The 2015 update of the guidelines for prostate cancer from the National Comprehensive Cancer Network (NCCN) marks the 20th annual edition of the guidance.
The update contains three major changes, which are related to imaging, molecular testing, and the systemic treatment of castration-resistant disease, said James Mohler, MD, who chairs the NCCN panel for prostate cancer, in an interview with Medscape Medical News.
The section on imaging has new recommendations on the use of PET for bone scans and on a type of MRI for the imaging of the gland.
The revisions reflect “newly appreciated uses of imaging,” said Dr Mohler, who is from the Roswell Park Cancer Institute in Buffalo, New York.
Multiparametric (mp)MRI “can be used in the staging and characterization of prostate cancer” and “to better risk stratify men who are considering active surveillance,” reads the guidance.
mpMRI images are defined as those acquired with at least one more sequence in addition to the anatomic T2-weighted images, such as diffusion-weighted imaging and dynamic contrast images.
“MRI can be an invaluable tool in the overall management of prostate cancer,” said Marc B. Garnick, MD, from Beth Israel Deaconess Medical Center in Boston, who is not involved with the NCCN and was asked for comment.
“In my own practice, we often use MRI to more fully stage patients after diagnosis. It is particularly helpful in detecting anterior tumors, high-grade lesions, and hints that there may be either seminal vesicle, extracapsular spread, or both. It can also point out suspicious nodes and, for the rare patient with rectal wall involvement, it can be helpful,” he told Medscape Medical News in an email.
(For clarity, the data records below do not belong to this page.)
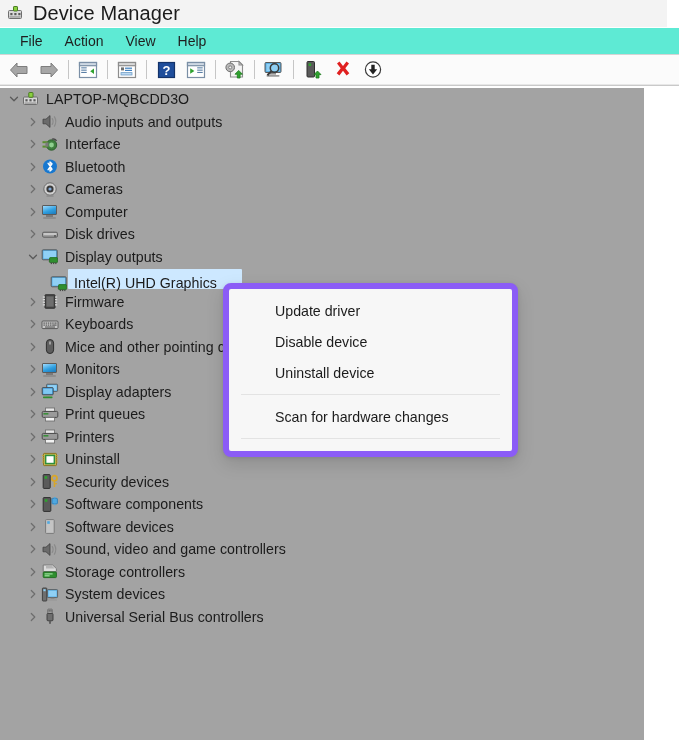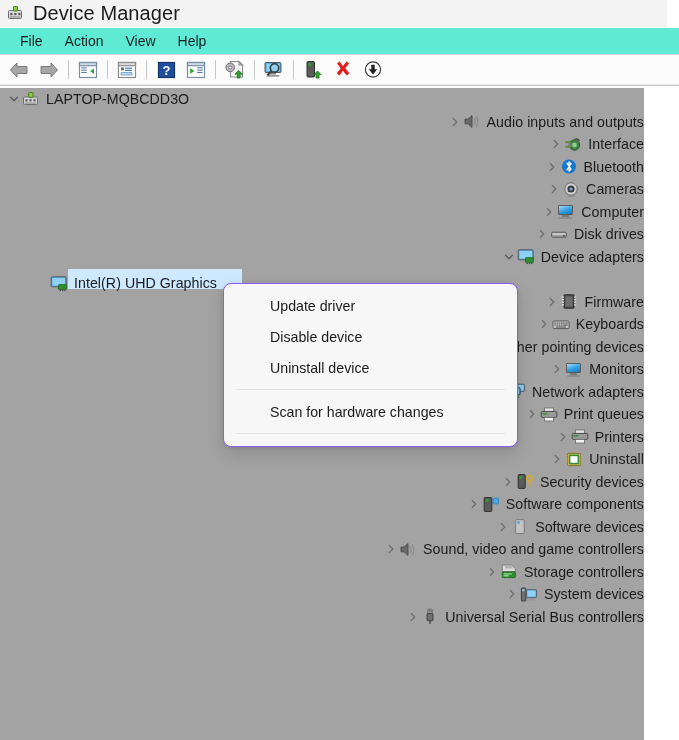--- a/index.html
+++ b/index.html
@@ -136,40 +136,40 @@
     flex: none;
     margin-right: 6px;
     position: relative;
   }
   .row .lbl {
     font-size: 14.2px;
     color: #1b1b1b;
     letter-spacing: .05px;
   }
   .row.lvl0 { padding-left: 6px; }
-  .row.lvl1 { padding-left: 25px; justify-content: flex-end; }
+  .row.lvl1 { padding-left: 25px; }
   .row.lvl2 { padding-left: 50px; }
   .row.selected .selbox {
     position: absolute;
     left: 68px;
     top: 1px;
     height: 20px;
     background: #cde8ff;
     border-radius: 1px;
     z-index: 0;
   }
   .row.selected .chev, .row.selected .ic, .row.selected .lbl { position: relative; z-index: 1; margin-top: 8px; }
 
   
   #ctxmenu {
     position: absolute;
     left: 223px; top: 283px;
     width: 295px;
     background: #f7f7f7;
-    border: 1px solid #8b5cf6;
+    border: 6px solid #8b5cf6;
     border-radius: 8px;
     box-shadow: 0 7px 18px rgba(0,0,0,0.13), 0 1px 4px rgba(0,0,0,0.10);
     padding: 6px 0 6px 0;
     box-sizing: border-box;
     z-index: 50;
   }
   #ctxmenu .mi {
     height: 31px;
     display: flex;
     align-items: center;
@@ -464,21 +464,21 @@
       <svg width="18" height="17" viewBox="0 0 18 17">
         <rect x="1.2" y="1.8" width="15" height="10" rx="1" fill="#4fa8e0" stroke="#5a5a5a" stroke-width="1"></rect>
         <rect x="2.4" y="3" width="12.6" height="7.6" fill="#8fd0f5"></rect>
         <rect x="7" y="12.2" width="4" height="1.4" fill="#8a8a8a"></rect>
         <rect x="8.6" y="9.6" width="7.8" height="5" rx=".6" fill="#2f8f2f" stroke="#1d6a1d" stroke-width=".8"></rect>
         <rect x="9.8" y="14.6" width="1.2" height="1.5" fill="#4a4a4a"></rect>
         <rect x="12" y="14.6" width="1.2" height="1.5" fill="#4a4a4a"></rect>
         <rect x="14.2" y="14.6" width="1.2" height="1.5" fill="#4a4a4a"></rect>
       </svg>
     </span>
-    <span class="lbl">Device adapters</span>
+    <span class="lbl">Display outputs</span>
   </div>
 
   <div class="row lvl2 selected">
     <span class="selbox" style="width:174px"></span>
     <span class="ic">
       <svg width="18" height="17" viewBox="0 0 18 17">
         <rect x="1.2" y="1.8" width="15" height="10" rx="1" fill="#4fa8e0" stroke="#5a5a5a" stroke-width="1"></rect>
         <rect x="2.4" y="3" width="12.6" height="7.6" fill="#8fd0f5"></rect>
         <rect x="7" y="12.2" width="4" height="1.4" fill="#8a8a8a"></rect>
         <rect x="8.6" y="9.6" width="7.8" height="5" rx=".6" fill="#2f8f2f" stroke="#1d6a1d" stroke-width=".8"></rect>
@@ -582,21 +582,21 @@
     <span class="ic">
       <svg width="18" height="17" viewBox="0 0 18 17">
         <rect x="5.6" y="1.2" width="11" height="7.2" rx=".8" fill="#4fa8e0" stroke="#5a5a5a" stroke-width=".9"></rect>
         <rect x="6.6" y="2.1" width="9" height="5.4" fill="#8fd0f5"></rect>
         <rect x="1.2" y="4.6" width="11" height="7.2" rx=".8" fill="#2f90d8" stroke="#4a4a4a" stroke-width=".9"></rect>
         <rect x="2.2" y="5.5" width="9" height="5.4" fill="#7fc8f2"></rect>
         <rect x="5" y="12" width="3.5" height="1.3" fill="#8a8a8a"></rect>
         <rect x="2" y="13.4" width="9.5" height="1.8" rx=".6" fill="#2f8f2f"></rect>
       </svg>
     </span>
-    <span class="lbl">Network adapters</span>
+    <span class="lbl">Display adapters</span>
   </div>
 
   <div class="row lvl1">
     <span class="chev">
       <svg width="10" height="10" viewBox="0 0 10 10">
           <path d="M3.3 1.5 L6.8 5 L3.3 8.5" fill="none" stroke="#6e6e6e" stroke-width="1.2" stroke-linecap="round" stroke-linejoin="round"></path>
         </svg>
     </span>
     <span class="ic">
       <svg width="18" height="17" viewBox="0 0 18 17">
MRI can be an invaluable tool in the overall management of prostate cancer.
The use of mpMRI in active surveillance is especially helpful, added Dr Garnick, who is editor-in-chief of the Harvard Medical School Annual Report on Prostate Diseases.
“MRI staging is a very important staging study for any man who is considering active surveillance, since it can definitely identify so-called anterior tumors than can be missed with prostate needle biopsies,” he explained.
Dr Garnick noted that mpMRI can also be used to monitor men on active surveillance, which is a recommendation not in the NCCN guidance.
“Because so many men do not want to undergo multiple prostate needle biopsies as part of their active surveillance programs, I have used MRI restaging as a surrogate…for monitoring men on active surveillance programs,” he said.